_TASK INSTRUCTIONS_
An exact repetition of every entry, with no images, is the required answer.

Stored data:
________________________

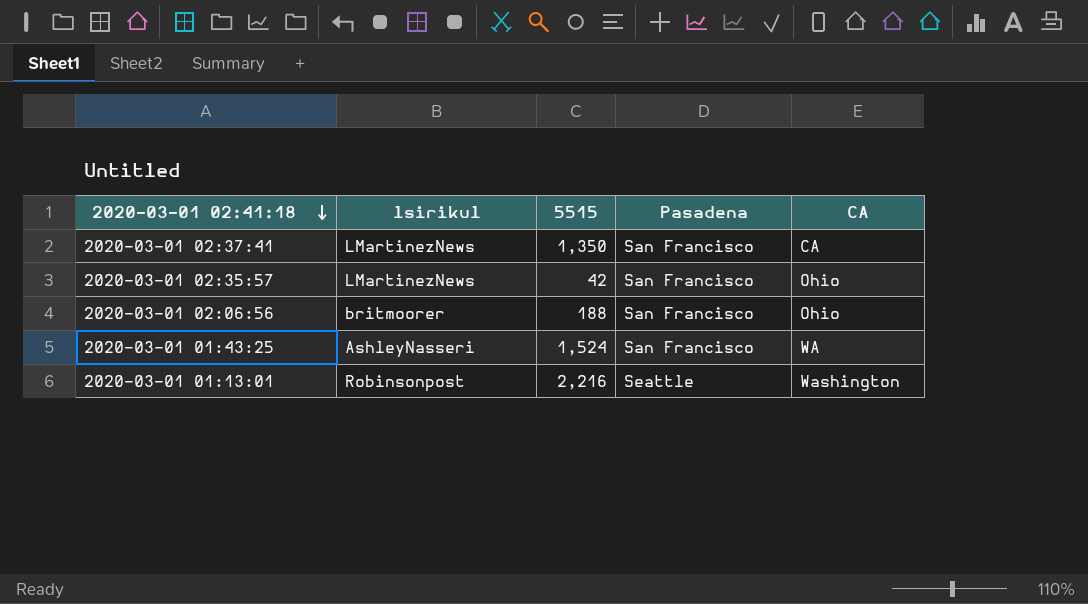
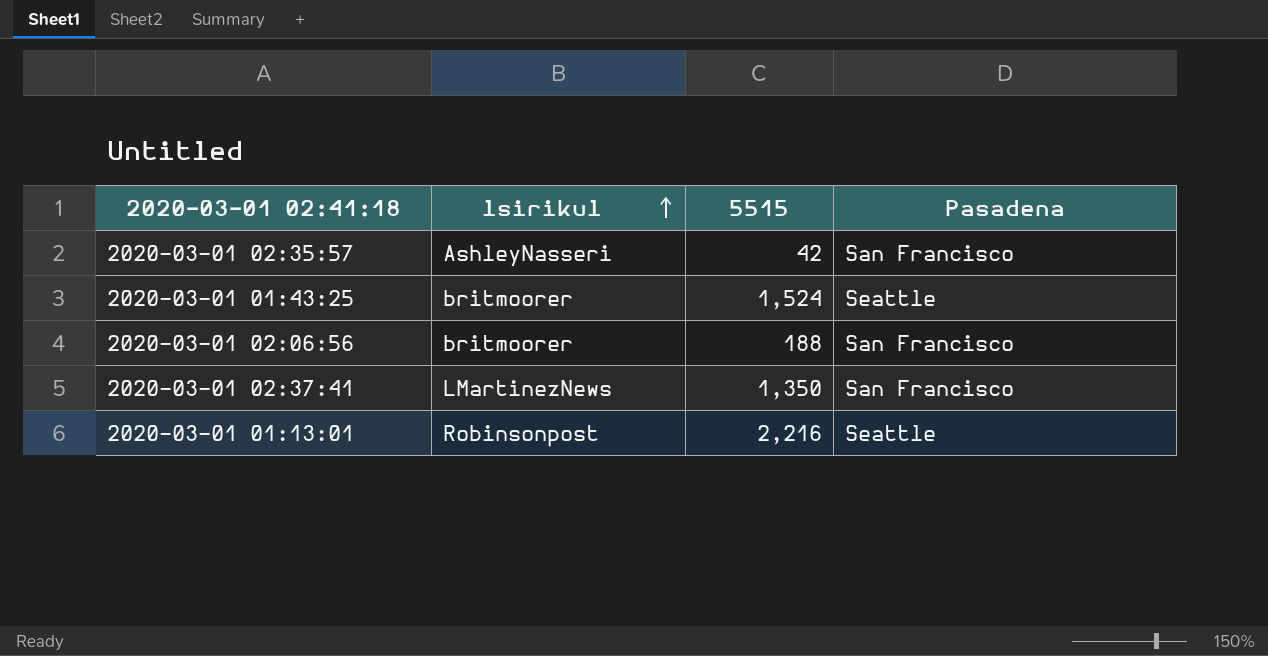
row order: 2020-03-01 02:41:18 descending -> lsirikul ascending
column CA | position: 5 -> none
2020-03-01 02:35:57 | lsirikul: LMartinezNews -> AshleyNasseri
2020-03-01 01:43:25 | lsirikul: AshleyNasseri -> britmoorer
2020-03-01 01:43:25 | Pasadena: San Francisco -> Seattle

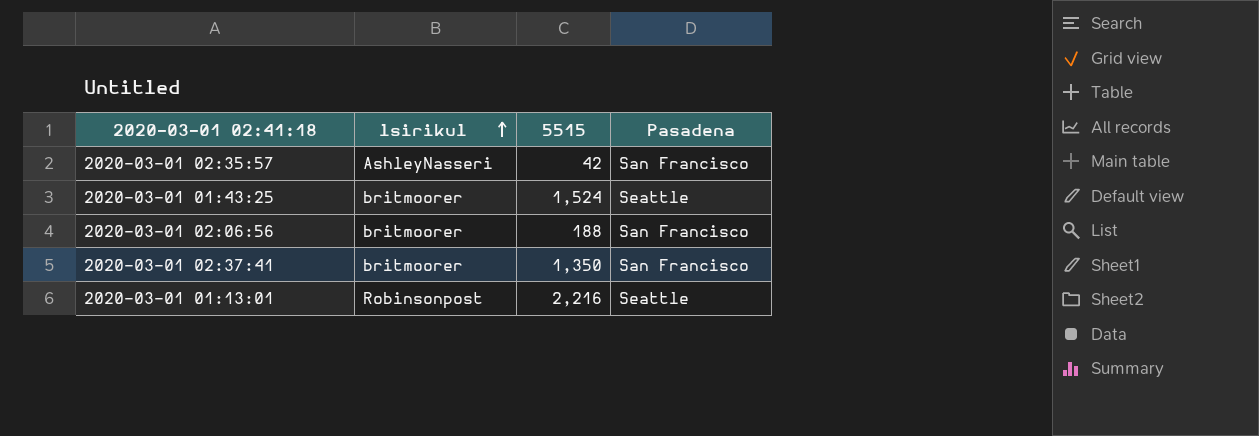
2020-03-01 02:37:41 | lsirikul: LMartinezNews -> britmoorer

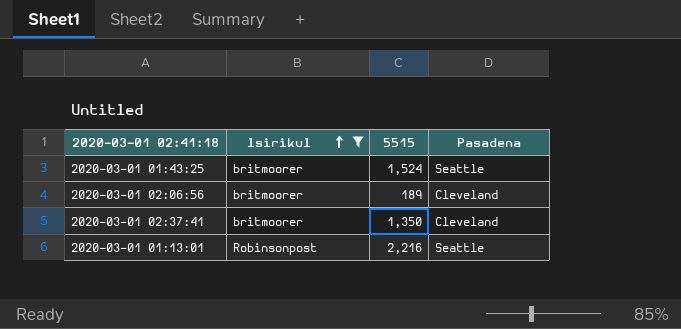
filter: none -> lsirikul != AshleyNasseri
2020-03-01 02:06:56 | 5515: 188 -> 189
2020-03-01 02:06:56 | Pasadena: San Francisco -> Cleveland
2020-03-01 02:37:41 | Pasadena: San Francisco -> Cleveland

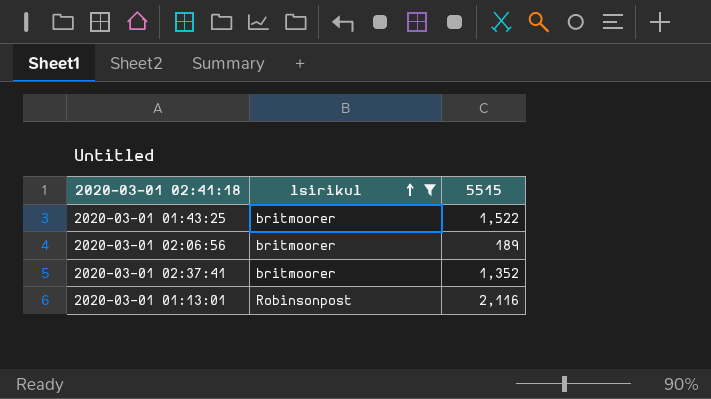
column Pasadena | position: 4 -> none
2020-03-01 01:43:25 | 5515: 1,524 -> 1,522
2020-03-01 02:37:41 | 5515: 1,350 -> 1,352
2020-03-01 01:13:01 | 5515: 2,216 -> 2,116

________________________

_SOLUTION TO THE EXERCISE_
row order: 2020-03-01 02:41:18 descending -> lsirikul ascending
column CA | position: 5 -> none
2020-03-01 02:35:57 | lsirikul: LMartinezNews -> AshleyNasseri
2020-03-01 01:43:25 | lsirikul: AshleyNasseri -> britmoorer
2020-03-01 01:43:25 | Pasadena: San Francisco -> Seattle

2020-03-01 02:37:41 | lsirikul: LMartinezNews -> britmoorer

filter: none -> lsirikul != AshleyNasseri
2020-03-01 02:06:56 | 5515: 188 -> 189
2020-03-01 02:06:56 | Pasadena: San Francisco -> Cleveland
2020-03-01 02:37:41 | Pasadena: San Francisco -> Cleveland

column Pasadena | position: 4 -> none
2020-03-01 01:43:25 | 5515: 1,524 -> 1,522
2020-03-01 02:37:41 | 5515: 1,350 -> 1,352
2020-03-01 01:13:01 | 5515: 2,216 -> 2,116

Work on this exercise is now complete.